Philip E. Lewis nominated as dean of Cornell's College of Arts and Sciences

Philip E. Lewis, acting dean of Cornell University's College of Arts and Sciences since July 1995, has been nominated to serve a five-year term as dean of the college beginning July 1996. He was nominated to the post by a search committee headed by the college's former dean, Don M. Randel, who is now the provost.

President Hunter Rawlings enthusiastically supported the nomination and will recommend that it be adopted by the Executive Committee of the Cornell University Board of Trustees at its meeting on May 25.

According to Randel, the committee made its selection following an intensive six-month search that considered candidates from both within and without the university, as well as their reputations in both academia and higher education administration.

"Phil Lewis is as deeply thoughtful as anyone could be," Randel said, "and he brings to the deanship the highest possible intellectual standards. One member of the faculty wrote to the search committee saying that we should not have a dean who did not have Phil's qualities.
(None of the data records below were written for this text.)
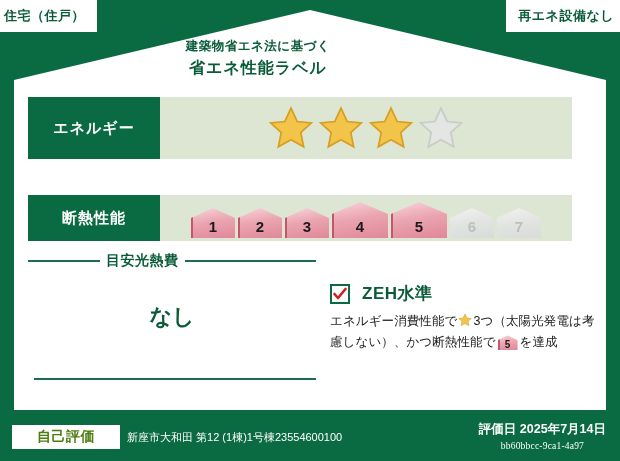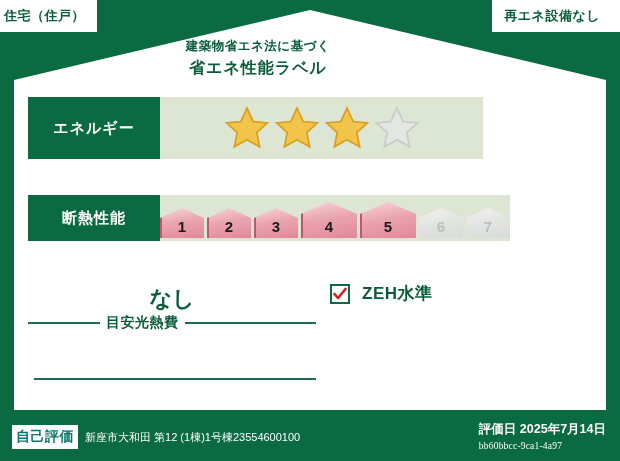--- a/index.html
+++ b/index.html
@@ -26,7 +26,7 @@
     white-space: nowrap;
   }
   #tag-left  { left: 0;  top: 0; height: 32px; padding: 0 12px 0 4px; }
-  #tag-right { right: 0; top: 0; height: 32px; padding: 0 20px 0 12px; }
+  #tag-right { right: 0; top: 0; height: 32px; padding: 0 6px 0 12px; }
 
   
   #house {

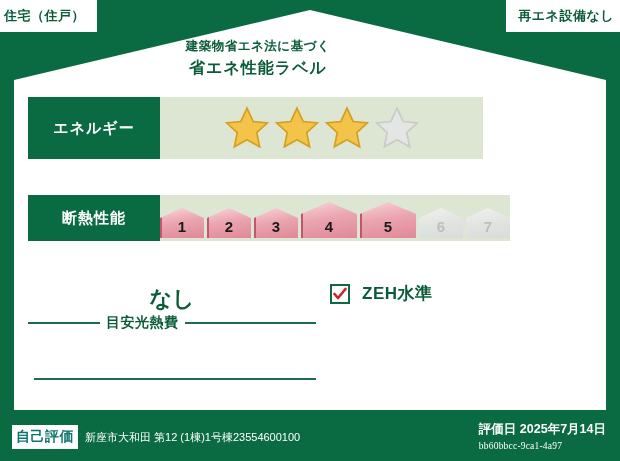--- a/index.html
+++ b/index.html
@@ -47,7 +47,7 @@
 
   
   .perf-row {
-    position: absolute; left: 28px; width: 455px; height: 62px;
+    position: absolute; left: 28px; width: 544px; height: 62px;
     display: flex; align-items: stretch;
   }
   #row-energy     { top: 97px; }

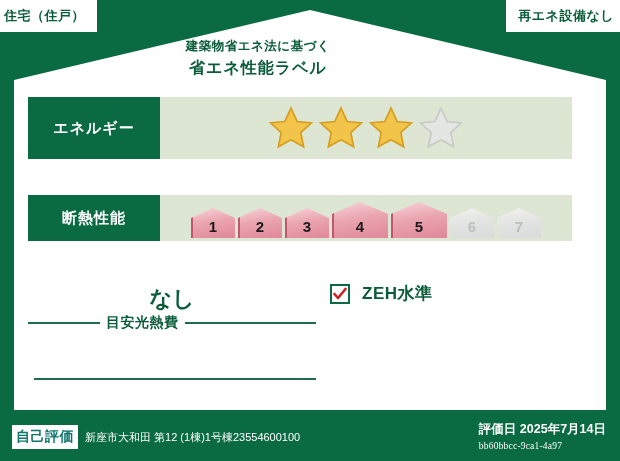--- a/index.html
+++ b/index.html
@@ -236,12 +236,12 @@
   </div>
 
   <div id="cost-panel">
-    <div id="cost-value">なし</div>
     <div id="cost-head">
       <span class="rule short"></span>
       <span>目安光熱費</span>
       <span class="rule"></span>
     </div>
+    <div id="cost-value">なし</div>
     <div id="cost-foot-rule"></div>
   </div>
 

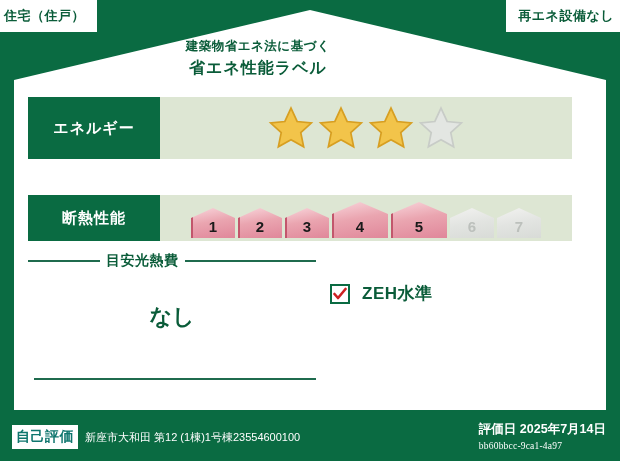--- a/index.html
+++ b/index.html
@@ -254,6 +254,12 @@
       </span>
       <span id="zeh-title">ZEH水準</span>
     </div>
+    <div id="zeh-desc">
+      <span>エネルギー消費性能で</span><span class="inline-star">
+        <svg width="14" height="14" viewBox="0 0 24 24">
+          <polygon points="12,1.6 15.2,8.6 22.6,9.4 17.1,14.4 18.6,21.8 12,18.1 5.4,21.8 6.9,14.4 1.4,9.4 8.8,8.6" fill="#f2c44a" stroke="#d9a227" stroke-width="1"></polygon>
+        </svg></span><span>3つ（太陽光発電</span><span>は考慮しない）、かつ断熱性能で</span><span class="inline-grade"><span>5</span></span><span>を達成</span>
+    </div>
   </div>
 
   <div id="footer-left">

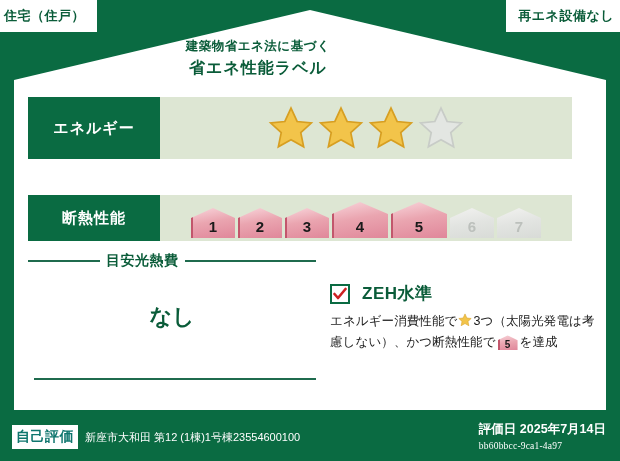--- a/index.html
+++ b/index.html
@@ -146,9 +146,9 @@
     display: flex; align-items: center; gap: 7px;
   }
   #self-eval-badge {
-    background: #ffffff; color: #0f766e;
+    background: #ffffff; color: #4d7c0f;
     font-weight: bold; font-size: 14px;
-    padding: 3px 4px; letter-spacing: 0.5px; white-space: nowrap;
+    padding: 3px 25px; letter-spacing: 0.5px; white-space: nowrap;
   }
   #footer-address { color: #ffffff; font-size: 11px; white-space: nowrap; }
 

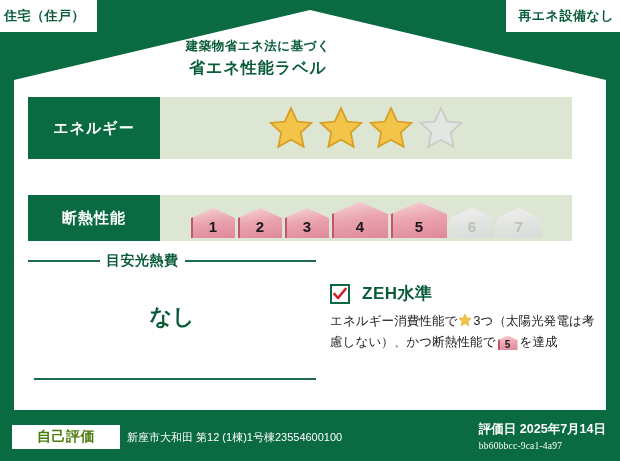--- a/index.html
+++ b/index.html
@@ -154,7 +154,7 @@
 
   #footer-right {
     position: absolute; right: 14px; bottom: 10px;
-    text-align: left; color: #ffffff;
+    text-align: center; color: #ffffff;
   }
   #eval-date { font-size: 12.5px; font-weight: bold; white-space: nowrap; }
   #label-id  { font-size: 9.5px; margin-top: 3px; letter-spacing: 0.2px;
In that light, Phil was the obvious choice.

"There will inevitably be differences of opinion with any dean worthy of the name," Randel continued. "With Phil, one can be confident that those differences, as well as the agreements, will be profoundly principled and that the level of discourse surrounding them will represent the standards to which a university community ought always to aspire." President Rawlings added, "Phil Lewis' commitment to Cornell and his depth of intellectual rigor make him an excellent choice as dean of the College of Arts and Sciences. His colleagues on the faculty recognize and applaud those qualities, and I am delighted that he will continue to provide in the years ahead the leadership to the college that he has already demonstrated so ably."
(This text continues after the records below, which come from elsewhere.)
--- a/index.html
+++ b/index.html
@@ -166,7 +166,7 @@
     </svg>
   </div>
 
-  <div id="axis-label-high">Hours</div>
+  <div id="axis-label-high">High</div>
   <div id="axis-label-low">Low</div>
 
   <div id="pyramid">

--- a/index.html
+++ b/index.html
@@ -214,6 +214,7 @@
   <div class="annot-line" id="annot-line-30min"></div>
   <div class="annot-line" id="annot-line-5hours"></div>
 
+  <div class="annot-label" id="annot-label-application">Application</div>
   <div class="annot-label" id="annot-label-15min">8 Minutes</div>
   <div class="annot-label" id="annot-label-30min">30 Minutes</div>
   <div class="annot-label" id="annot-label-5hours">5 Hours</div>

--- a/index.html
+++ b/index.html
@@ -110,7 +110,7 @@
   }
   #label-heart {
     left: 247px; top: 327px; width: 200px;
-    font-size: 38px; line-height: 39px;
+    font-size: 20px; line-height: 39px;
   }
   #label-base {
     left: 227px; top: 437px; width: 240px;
Before becoming acting dean of the College of Arts and Sciences, Lewis, 53, was an associate dean under two consecutive deans. He has served on the faculty of the college's Department of Romance Studies since 1968 and was the department's chair for much of the 1970s and 1980s. Lewis also has participated in several Cornell committees, including the Provost's Task Force on Graduate Student Life, Provost's Advisory Committee on Public Policy and two Strategic Planning Task Forces, one on university administration and governance and another on administration and finance.
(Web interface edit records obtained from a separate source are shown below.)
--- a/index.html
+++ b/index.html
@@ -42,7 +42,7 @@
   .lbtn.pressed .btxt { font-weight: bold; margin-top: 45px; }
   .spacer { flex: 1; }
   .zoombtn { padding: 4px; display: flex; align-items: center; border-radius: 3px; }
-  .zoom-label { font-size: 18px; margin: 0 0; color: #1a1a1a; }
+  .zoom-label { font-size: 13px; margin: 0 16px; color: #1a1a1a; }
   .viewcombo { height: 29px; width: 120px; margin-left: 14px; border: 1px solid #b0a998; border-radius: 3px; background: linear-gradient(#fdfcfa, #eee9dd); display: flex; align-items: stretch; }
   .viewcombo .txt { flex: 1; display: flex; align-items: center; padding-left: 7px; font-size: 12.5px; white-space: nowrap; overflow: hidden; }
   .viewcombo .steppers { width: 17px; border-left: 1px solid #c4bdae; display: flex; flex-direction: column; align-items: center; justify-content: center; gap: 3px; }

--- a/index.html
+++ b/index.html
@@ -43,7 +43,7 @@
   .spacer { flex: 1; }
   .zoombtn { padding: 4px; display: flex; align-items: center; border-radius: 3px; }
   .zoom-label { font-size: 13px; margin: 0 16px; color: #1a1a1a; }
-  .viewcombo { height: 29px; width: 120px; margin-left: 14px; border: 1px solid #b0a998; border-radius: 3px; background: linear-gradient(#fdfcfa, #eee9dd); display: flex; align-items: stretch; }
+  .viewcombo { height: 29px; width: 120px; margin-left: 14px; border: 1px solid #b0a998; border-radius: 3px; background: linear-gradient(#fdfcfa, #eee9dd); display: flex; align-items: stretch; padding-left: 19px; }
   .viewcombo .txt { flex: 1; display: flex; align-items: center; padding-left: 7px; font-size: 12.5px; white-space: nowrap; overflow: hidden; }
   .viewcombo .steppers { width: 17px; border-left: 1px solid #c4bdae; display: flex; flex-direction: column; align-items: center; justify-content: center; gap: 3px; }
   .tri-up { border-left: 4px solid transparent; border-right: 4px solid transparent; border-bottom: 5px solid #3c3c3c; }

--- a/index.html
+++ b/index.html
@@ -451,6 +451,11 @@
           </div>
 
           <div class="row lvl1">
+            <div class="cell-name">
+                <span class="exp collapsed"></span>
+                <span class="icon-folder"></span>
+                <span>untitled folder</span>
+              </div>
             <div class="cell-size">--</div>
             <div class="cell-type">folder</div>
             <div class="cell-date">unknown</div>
After approval of his nomination at a meeting of the Arts and Sciences faculty on May 6, Lewis underscored his gratitude to the search committee, the president and the faculty for their expression of confidence.

"I am at once honored and humbled by the responsibility my colleagues have invited me to assume," Lewis said. "Arts and Sciences, with its splendid faculty and wonderful students, is the heart of the university. In protecting the values we associate with a liberal education, the college aims to preserve Cornell's distinguished academic traditions and to support wisely and reliably the diverse missions of our sister colleges.

"I am keenly aware of the difficult challenges we face but would not take this post if I did not believe we can and will meet those challenges successfully," he added.

Born in Kingsport, Tenn., Lewis earned his bachelor's degree from Davidson College in 1964 and his doctorate from Yale University in 1969. Known for his work in 17th-century French literature and contemporary critical theory and practice, he is the author of La Rochefoucauld: The Art of Abstraction (1977) and Seeing Through the Mother Goose Tales: Visual Turns in the Writings of Charles Perrault (1996). He has been a Woodrow Wilson Fellow, Danforth Fellow and Research Fellow with the National Endowment for the Humanities and the editor of Diacritics, a journal of criticism produced in the Department of Romance Studies and published by Johns Hopkins University Press.

As dean of the College of Arts and Sciences, Lewis will oversee the academic experience of approximately 4,000 undergraduate students, 1,500 graduate students and 600 faculty members.